-------- DATA LISTING

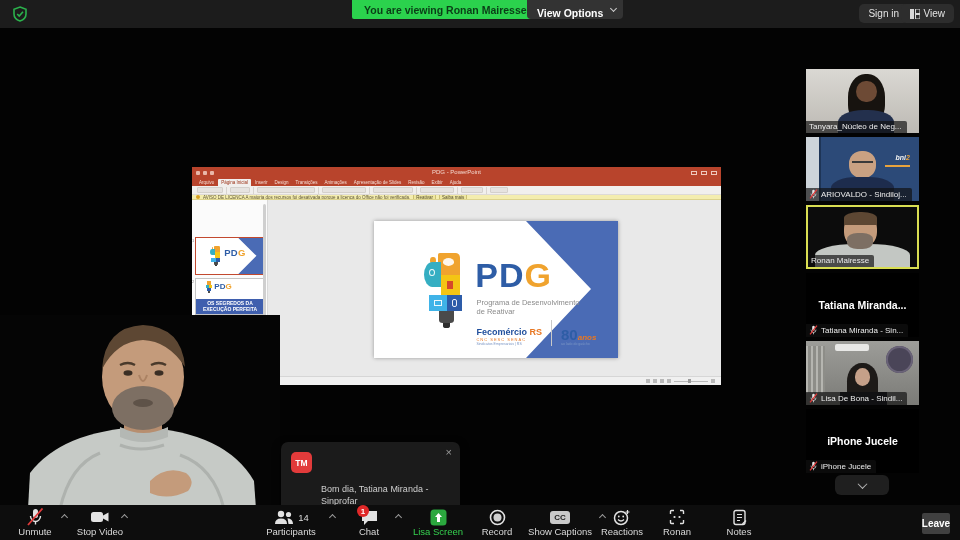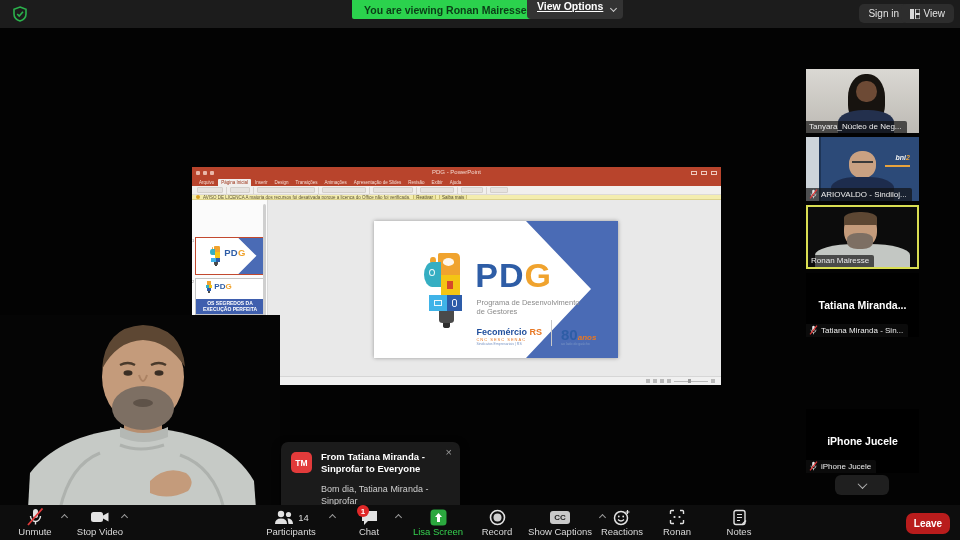--- a/index.html
+++ b/index.html
@@ -7,21 +7,21 @@
               font-family:"Liberation Sans", sans-serif; }
   .abs { position:absolute; }
 
   
   #topbar { position:absolute; left:0; top:0; width:960px; height:28px; background:#1c1c1c; z-index:40; }
   #share-banner { position:absolute; left:352px; top:0; height:19px; padding:0 12px;
     background:#2bd24d; color:#0b3d17; font-size:10.5px; font-weight:bold;
     display:flex; align-items:center; border-radius:0 0 2px 2px; }
   #view-options { position:absolute; left:527px; top:0; height:19px; padding:0 20px 0 10px;
     background:#333; color:#fff; font-size:10.5px; font-weight:bold;
-    display:flex; align-items:flex-start; border-radius:0 0 4px 4px;text-decoration:underline; }
+    display:flex; align-items:flex-end; border-radius:0 0 4px 4px; }
   #view-options .chev { position:absolute; right:7px; top:6px; width:5px; height:5px;
     border-right:1.4px solid #ccc; border-bottom:1.4px solid #ccc; transform:rotate(45deg); }
   .topbtn { position:absolute; top:4px; height:19px; background:#2d2d2d; border-radius:5px;
     color:#e3e3e3; font-size:10px; display:flex; align-items:center; padding:0 9px; gap:4px; }
 
   
   #stage { position:absolute; left:0; top:28px; width:960px; height:477px; background:#030303; }
 
   
   #ppt { position:absolute; left:192px; top:139px; width:529px; height:218px; background:#e9e9e9;
@@ -183,22 +183,22 @@
   .tb-item { position:absolute; top:3px; text-align:center; color:#d9d9d9; font-size:9.5px; }
   .tb-item .ic { height:18px; display:flex; align-items:center; justify-content:center; }
   .tb-item .lbl { margin-top:0px; white-space:nowrap; }
   .tb-chev { position:absolute; top:10px; width:5px; height:5px; border-left:1.4px solid #9a9a9a;
     border-top:1.4px solid #9a9a9a; transform:rotate(45deg); }
   .green { color:#35d04f !important; }
   #chat-badge { position:absolute; left:13px; top:-3px; min-width:12px; height:12px; background:#e02828;
     border-radius:7px; color:#fff; font-size:8px; font-weight:bold; display:flex; align-items:center;
     justify-content:center; padding:0 2px; }
   #pcount { font-size:9.5px; color:#d9d9d9; margin-left:3px; }
-  #leave-btn { position:absolute; right:10px; top:8px; width:44px; height:21px; background:#b91c1c;
-    border-radius:7px; color:#fff; font-size:10px; font-weight:bold; display:flex; align-items:center;
+  #leave-btn { position:absolute; right:10px; top:8px; width:28px; height:21px; background:#404040;
+    border-radius:2px; color:#fff; font-size:10px; font-weight:bold; display:flex; align-items:center;
     justify-content:center; }
 </style>
 </head>
 <body>
 
 <div id="topbar">
   <svg class="abs" style="left:12px;top:6px" width="16" height="16" viewBox="0 0 16 16">
     <path d="M8 1 L14 3.2 V8 C14 11.8 11 14 8 15 C5 14 2 11.8 2 8 V3.2 Z" fill="none" stroke="#2bb24c" stroke-width="1.6"></path>
     <path d="M5.2 8 L7.2 10 L11 5.8" fill="none" stroke="#2bb24c" stroke-width="1.6"></path>
   </svg>
@@ -355,21 +355,21 @@
               </div>
             <div class="b-dblue">
                 <span class="g" style="left:32%;top:20%;width:32%;height:55%;background:transparent;border:1px solid #fff;border-radius:2px"></span>
               </div>
             <div class="b-base"></div>
               <div class="b-tip"></div>
           </div>
           <div class="pdg-title"><span class="pd">PD</span><span class="g">G</span></div>
           <div class="pdg-sub">
             <div>Programa de Desenvolvimento</div>
-            <div>de Gestores</div>
+            <div>de Reativar</div>
           </div>
           <div class="pdg-logos">
             <div class="feco">
               <div class="l1"><span>Fecomércio</span><em> RS</em></div>
               <div class="l2">CNC SESC SENAC</div>
               <div class="l3">Sindicatos Empresariais | RS</div>
             </div>
             <div class="ldiv"></div>
             <div class="anos">
               <div class="n"><span>80</span><em>anos</em></div>
@@ -409,21 +409,20 @@
       <ellipse cx="159" cy="58" rx="4.5" ry="2.8" fill="#3a2e24"></ellipse>
       <path d="M120,50 Q128,46 135,50 M151,50 Q159,46 166,50" stroke="#4a3a2b" stroke-width="2.4" fill="none"></path>
       <path d="M139,60 Q143,72 147,60" stroke="#ab8263" stroke-width="2" fill="none"></path>
       <path d="M150,166 Q166,150 186,158 Q196,166 188,176 Q168,186 150,178 Z" fill="#c49b7b"></path>
     </svg>
   </div>
 
   <div id="chat-popup">
     <div class="arrow"></div>
     <div id="cp-avatar">TM</div>
-    <div id="cp-title">From Tatiana Miranda - Sinprofar to Everyone</div>
     <div id="cp-close">×</div>
     <div id="cp-body">Bom dia, Tatiana Miranda - Sinprofar</div>
   </div>
 
   <div class="tile" style="top:41px">
     <div class="tile-art art-tanyara">
       <i class="hair"></i>
         <i class="face"></i>
         <i class="body"></i>
     </div>
@@ -470,20 +469,39 @@
       <i class="body"></i>
         <i class="head"></i>
         <i class="hairx"></i>
         <i class="beard"></i>
     </div>
     <div class="tile-label">
       <span>Ronan Mairesse</span>
     </div>
   </div>
 
+  <div class="tile" style="top:313px">
+    <div class="tile-art art-lisa">
+      <i class="blinds"></i>
+        <i class="ac"></i>
+        <i class="art"></i>
+      <i class="hair"></i>
+        <i class="face"></i>
+        <i class="body"></i>
+    </div>
+    <div class="tile-label">
+      <svg width="9" height="10" viewBox="0 0 12 14">
+        <rect x="4.2" y="1" width="3.6" height="7" rx="1.8" fill="#e8e8e8"></rect>
+        <path d="M2.5 6.5 a3.5 4 0 0 0 7 0" stroke="#e8e8e8" stroke-width="1" fill="none"></path>
+        <line x1="6" y1="10.5" x2="6" y2="13" stroke="#e8e8e8" stroke-width="1"></line>
+        <line x1="1.2" y1="13" x2="10.8" y2="1" stroke="#e03b3b" stroke-width="1.8"></line>
+      </svg>
+      <span>Lisa De Bona - Sindil...</span>
+    </div>
+  </div>
 
   <div class="tile tile-off" style="top:381px">
     <div class="tile-center">iPhone Jucele</div>
     <div class="tile-label">
       <svg width="9" height="10" viewBox="0 0 12 14">
         <rect x="4.2" y="1" width="3.6" height="7" rx="1.8" fill="#e8e8e8"></rect>
         <path d="M2.5 6.5 a3.5 4 0 0 0 7 0" stroke="#e8e8e8" stroke-width="1" fill="none"></path>
         <line x1="6" y1="10.5" x2="6" y2="13" stroke="#e8e8e8" stroke-width="1"></line>
         <line x1="1.2" y1="13" x2="10.8" y2="1" stroke="#e03b3b" stroke-width="1.8"></line>
       </svg>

----------------

• TASK DIRECTIONS:
Skip the images and write out the rest of the listing exactly.

• RESULT OF THIS TASK:
--- a/index.html
+++ b/index.html
@@ -7,21 +7,21 @@
               font-family:"Liberation Sans", sans-serif; }
   .abs { position:absolute; }
 
   
   #topbar { position:absolute; left:0; top:0; width:960px; height:28px; background:#1c1c1c; z-index:40; }
   #share-banner { position:absolute; left:352px; top:0; height:19px; padding:0 12px;
     background:#2bd24d; color:#0b3d17; font-size:10.5px; font-weight:bold;
     display:flex; align-items:center; border-radius:0 0 2px 2px; }
   #view-options { position:absolute; left:527px; top:0; height:19px; padding:0 20px 0 10px;
     background:#333; color:#fff; font-size:10.5px; font-weight:bold;
-    display:flex; align-items:flex-start; border-radius:0 0 4px 4px;text-decoration:underline; }
+    display:flex; align-items:flex-end; border-radius:0 0 4px 4px; }
   #view-options .chev { position:absolute; right:7px; top:6px; width:5px; height:5px;
     border-right:1.4px solid #ccc; border-bottom:1.4px solid #ccc; transform:rotate(45deg); }
   .topbtn { position:absolute; top:4px; height:19px; background:#2d2d2d; border-radius:5px;
     color:#e3e3e3; font-size:10px; display:flex; align-items:center; padding:0 9px; gap:4px; }
 
   
   #stage { position:absolute; left:0; top:28px; width:960px; height:477px; background:#030303; }
 
   
   #ppt { position:absolute; left:192px; top:139px; width:529px; height:218px; background:#e9e9e9;
@@ -183,22 +183,22 @@
   .tb-item { position:absolute; top:3px; text-align:center; color:#d9d9d9; font-size:9.5px; }
   .tb-item .ic { height:18px; display:flex; align-items:center; justify-content:center; }
   .tb-item .lbl { margin-top:0px; white-space:nowrap; }
   .tb-chev { position:absolute; top:10px; width:5px; height:5px; border-left:1.4px solid #9a9a9a;
     border-top:1.4px solid #9a9a9a; transform:rotate(45deg); }
   .green { color:#35d04f !important; }
   #chat-badge { position:absolute; left:13px; top:-3px; min-width:12px; height:12px; background:#e02828;
     border-radius:7px; color:#fff; font-size:8px; font-weight:bold; display:flex; align-items:center;
     justify-content:center; padding:0 2px; }
   #pcount { font-size:9.5px; color:#d9d9d9; margin-left:3px; }
-  #leave-btn { position:absolute; right:10px; top:8px; width:44px; height:21px; background:#b91c1c;
-    border-radius:7px; color:#fff; font-size:10px; font-weight:bold; display:flex; align-items:center;
+  #leave-btn { position:absolute; right:10px; top:8px; width:28px; height:21px; background:#404040;
+    border-radius:2px; color:#fff; font-size:10px; font-weight:bold; display:flex; align-items:center;
     justify-content:center; }
 </style>
 </head>
 <body>
 
 <div id="topbar">
   <svg class="abs" style="left:12px;top:6px" width="16" height="16" viewBox="0 0 16 16">
     <path d="M8 1 L14 3.2 V8 C14 11.8 11 14 8 15 C5 14 2 11.8 2 8 V3.2 Z" fill="none" stroke="#2bb24c" stroke-width="1.6"></path>
     <path d="M5.2 8 L7.2 10 L11 5.8" fill="none" stroke="#2bb24c" stroke-width="1.6"></path>
   </svg>
@@ -355,21 +355,21 @@
               </div>
             <div class="b-dblue">
                 <span class="g" style="left:32%;top:20%;width:32%;height:55%;background:transparent;border:1px solid #fff;border-radius:2px"></span>
               </div>
             <div class="b-base"></div>
               <div class="b-tip"></div>
           </div>
           <div class="pdg-title"><span class="pd">PD</span><span class="g">G</span></div>
           <div class="pdg-sub">
             <div>Programa de Desenvolvimento</div>
-            <div>de Gestores</div>
+            <div>de Reativar</div>
           </div>
           <div class="pdg-logos">
             <div class="feco">
               <div class="l1"><span>Fecomércio</span><em> RS</em></div>
               <div class="l2">CNC SESC SENAC</div>
               <div class="l3">Sindicatos Empresariais | RS</div>
             </div>
             <div class="ldiv"></div>
             <div class="anos">
               <div class="n"><span>80</span><em>anos</em></div>
@@ -409,21 +409,20 @@
       <ellipse cx="159" cy="58" rx="4.5" ry="2.8" fill="#3a2e24"></ellipse>
       <path d="M120,50 Q128,46 135,50 M151,50 Q159,46 166,50" stroke="#4a3a2b" stroke-width="2.4" fill="none"></path>
       <path d="M139,60 Q143,72 147,60" stroke="#ab8263" stroke-width="2" fill="none"></path>
       <path d="M150,166 Q166,150 186,158 Q196,166 188,176 Q168,186 150,178 Z" fill="#c49b7b"></path>
     </svg>
   </div>
 
   <div id="chat-popup">
     <div class="arrow"></div>
     <div id="cp-avatar">TM</div>
-    <div id="cp-title">From Tatiana Miranda - Sinprofar to Everyone</div>
     <div id="cp-close">×</div>
     <div id="cp-body">Bom dia, Tatiana Miranda - Sinprofar</div>
   </div>
 
   <div class="tile" style="top:41px">
     <div class="tile-art art-tanyara">
       <i class="hair"></i>
         <i class="face"></i>
         <i class="body"></i>
     </div>
@@ -470,20 +469,39 @@
       <i class="body"></i>
         <i class="head"></i>
         <i class="hairx"></i>
         <i class="beard"></i>
     </div>
     <div class="tile-label">
       <span>Ronan Mairesse</span>
     </div>
   </div>
 
+  <div class="tile" style="top:313px">
+    <div class="tile-art art-lisa">
+      <i class="blinds"></i>
+        <i class="ac"></i>
+        <i class="art"></i>
+      <i class="hair"></i>
+        <i class="face"></i>
+        <i class="body"></i>
+    </div>
+    <div class="tile-label">
+      <svg width="9" height="10" viewBox="0 0 12 14">
+        <rect x="4.2" y="1" width="3.6" height="7" rx="1.8" fill="#e8e8e8"></rect>
+        <path d="M2.5 6.5 a3.5 4 0 0 0 7 0" stroke="#e8e8e8" stroke-width="1" fill="none"></path>
+        <line x1="6" y1="10.5" x2="6" y2="13" stroke="#e8e8e8" stroke-width="1"></line>
+        <line x1="1.2" y1="13" x2="10.8" y2="1" stroke="#e03b3b" stroke-width="1.8"></line>
+      </svg>
+      <span>Lisa De Bona - Sindil...</span>
+    </div>
+  </div>
 
   <div class="tile tile-off" style="top:381px">
     <div class="tile-center">iPhone Jucele</div>
     <div class="tile-label">
       <svg width="9" height="10" viewBox="0 0 12 14">
         <rect x="4.2" y="1" width="3.6" height="7" rx="1.8" fill="#e8e8e8"></rect>
         <path d="M2.5 6.5 a3.5 4 0 0 0 7 0" stroke="#e8e8e8" stroke-width="1" fill="none"></path>
         <line x1="6" y1="10.5" x2="6" y2="13" stroke="#e8e8e8" stroke-width="1"></line>
         <line x1="1.2" y1="13" x2="10.8" y2="1" stroke="#e03b3b" stroke-width="1.8"></line>
       </svg>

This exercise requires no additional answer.